Mungkin kegiatan seperti itu sudah tidak relefan di zaman sekarang, lalu apakah ada solusi yang lebih baik? Apakah olahraga pagi itu tidak baik untuk kesehatan, apakah berdoa sebelum latiha itu tidak baik, apakah koreksi setiap awal latihan itu tidak baik, apakah memakai topi, membawa air, membawa roti itu tidak baik? Lalu apa solusi yang lebih baik dari itu? Rujak party sebelum latihankah? Datang semaunyakah? Tidak boleh dikoreksi sebelum latihankah? Makan lebih baik bebas di jalanankah? Apakah makan bersama itu tidak baik, justru akan menambah/menamamkan kebersamaan dan kekeluargaan. Apakah koreksi itu tidak relefan, justru agama Islam yang mulia menyuruh kita untuk saling nasehat-menasehati dalam kebenaran. lalu apa yang harus diganti?

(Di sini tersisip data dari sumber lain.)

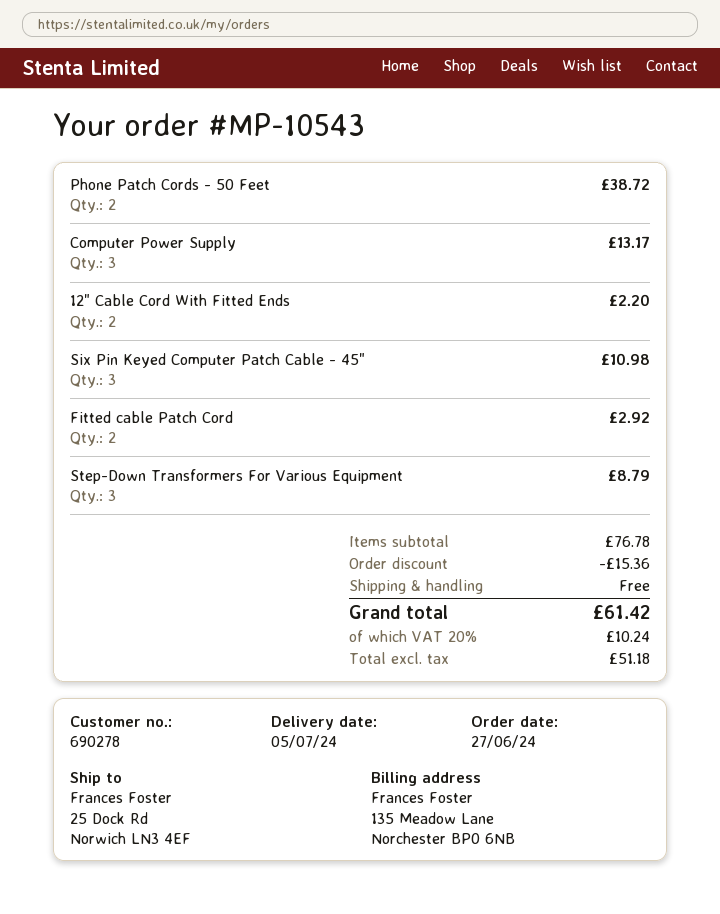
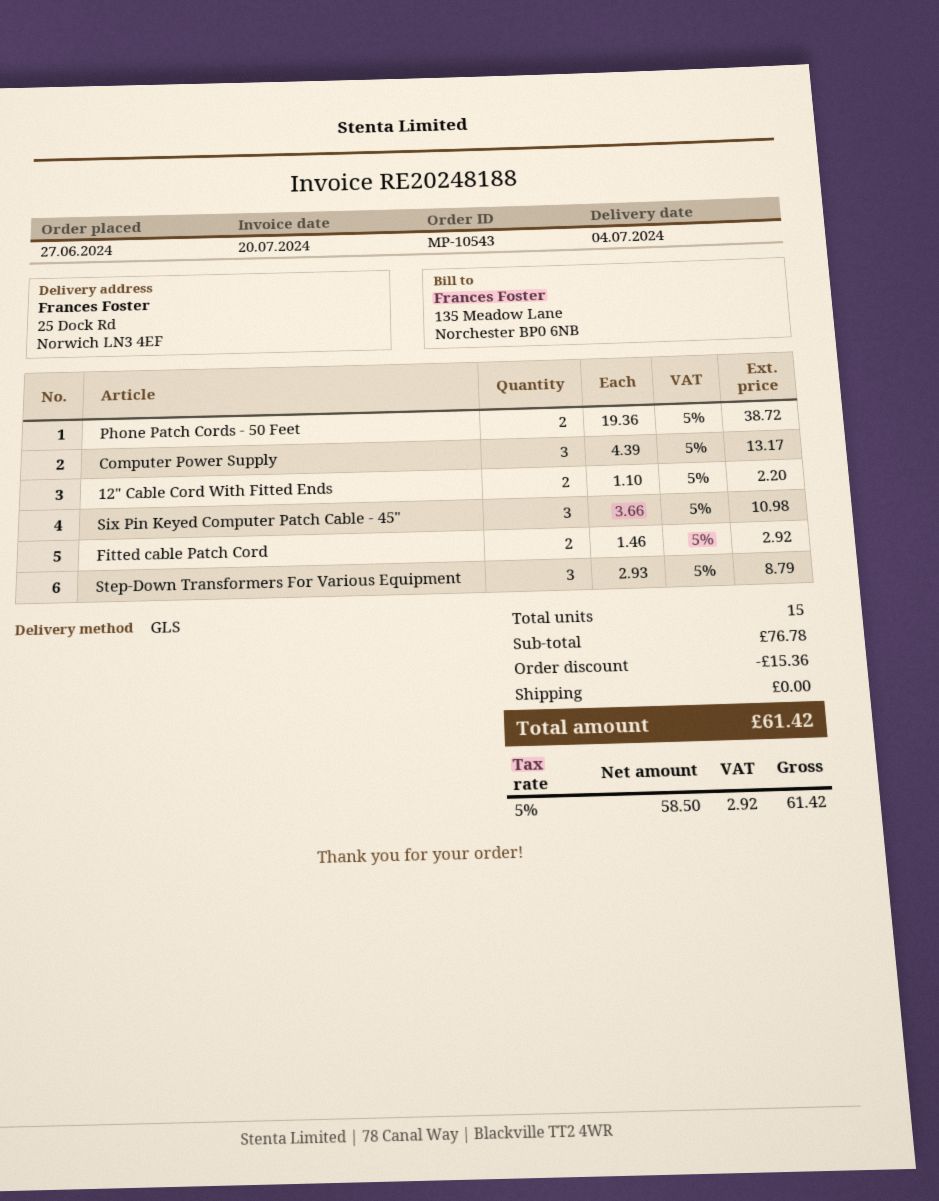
delivery date: 2024-07-05 -> 2024-07-04
net: 51.18 -> 58.50
tax: 20% = 10.24 -> 5% = 2.92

Kita tidak pernah memahami pola-pola yang terkandung dalam aturan yang sudah dibuat itu, hanya saja kita ini inginnya bebas tanpa aturan dan tidak mau terikat dengan aturan. Loh kalau begitu kenapa ikut Paskibra? Bukankah kita tinggal di rumah pun ada aturannya, bukankah kita beragama juga ada aturannya, kalau tidak ingin aturan pindah saja ke negara yang tidak punya aturan. Dimanapun kita tinggal dan berada pasti ada aturan, mau atau tidak mau kita harus mau.
Pola pandang kita terlalu sempit untuk menilai pola latihan paskibra, dan kita tidak memfokuskan pada sisi positif dari pola latihan itu. Sehingga yang ada adalah bayang-bayang kesusahan, kebosanan, dan terkesan stagnan.